月下双酌 ─花見帰りに月の精と運命の出会いをしてしまいました─
 なにかのドラマで見たことのある、古代中国の衣装。見るからに柔らかそうな白地の着物の上に、複雑な刺繍が施された濃い紫の着物が重ねられている。その姿は艶やかで、あまりの美しさに息を呑むばかりだった。

「えっと、……誰?」
「なんだ、それは」

 思わず呟いてしまい、速攻でむっとされてしまう。しまった。言葉のチョイスを間違えた。
 いつも見ていた量販店の普段着と伊達眼鏡ですら格好良かったのに、こんな本気の礼服を着た美人を目の前にしたら、気後れしてしまう。
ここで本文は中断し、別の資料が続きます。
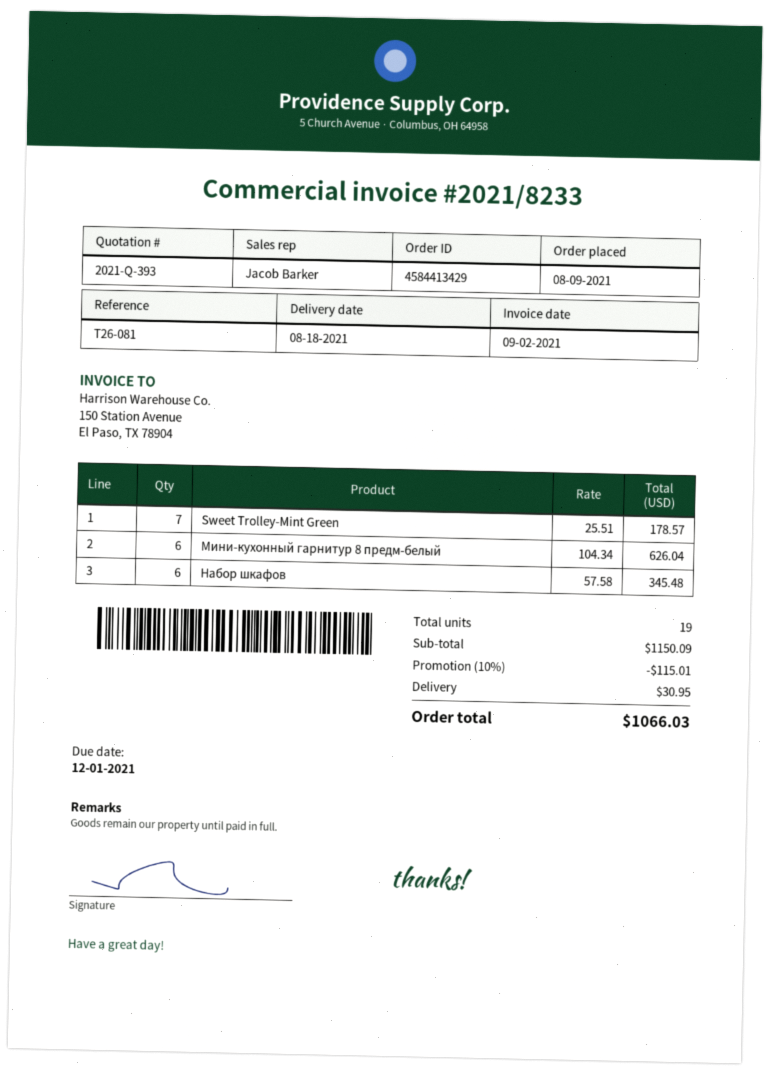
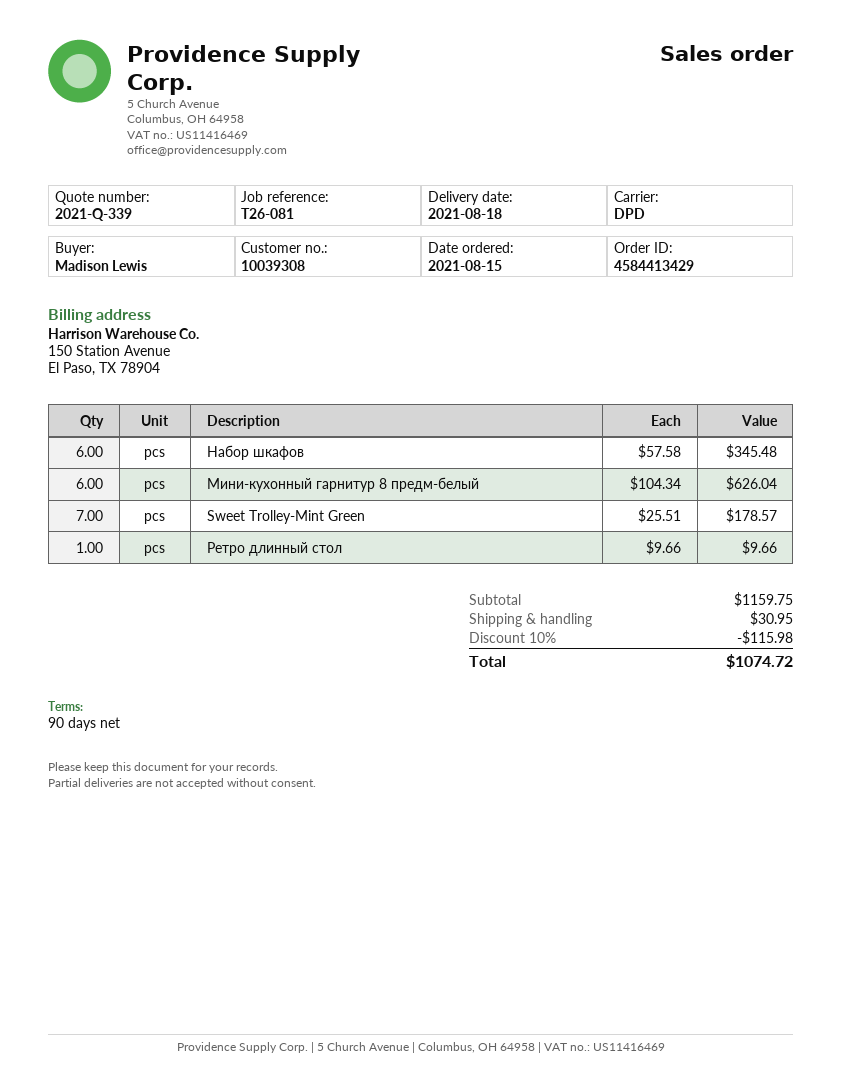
quote number: 2021-Q-393 -> 2021-Q-339
order date: 2021-08-09 -> 2021-08-15
Ретро длинный стол: none -> 1 x 9.66 = 9.66
subtotal: 1150.09 -> 1159.75
discount: 10% = 115.01 -> 10% = 115.98
total: 1066.03 -> 1074.72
そんな乙女心あふれる繊細な気持ちから出た言葉だったんだけど。

「まあ、それもお前らしい」

 くすりと笑って、彼が微笑む。

「攫いに来たぞ、朔」

 そう言って両手を差し出す。
 久しぶりの彼の姿。真っ直ぐに私を見つめる瞳。引き寄せられる様に一歩一歩彼に近付くと、焦れた様に手を取られて抱きこまれた。

「会いたかった」

 耳下で囁くその声に、ようやく実感が湧く。

「暗月」

 ここに、いるんだ。実在するんだ。
 確かめる様にぎゅっと抱きしめると、小さく笑う声がした。

「満月に私のことをそう呼ぶのは、お前だけだ」

 そう言いながら覗き込まれる。柔らかい、暗月の表情。目が合って、唇が触れた。

「……会いたかった」

 振り絞る様にそう言った途端、涙がこぼれた。今まで抑えていた気持ちが、次々にあふれてくる。

「暗月、好き。……好きなの。好き」
「知っている」

 私の涙を吸い取ると、暗月は頬をすり寄せた。彼の背中に手を這わせぎゅっと抱きしめると、今度は私から口付ける。すぐにそれは深くなって、どちらからとも無く舌と舌が絡み合った。その感触に、気持ちの良さよりも先に安心感が増してゆく。暗月が、いる。ここに暗月がいるんだ。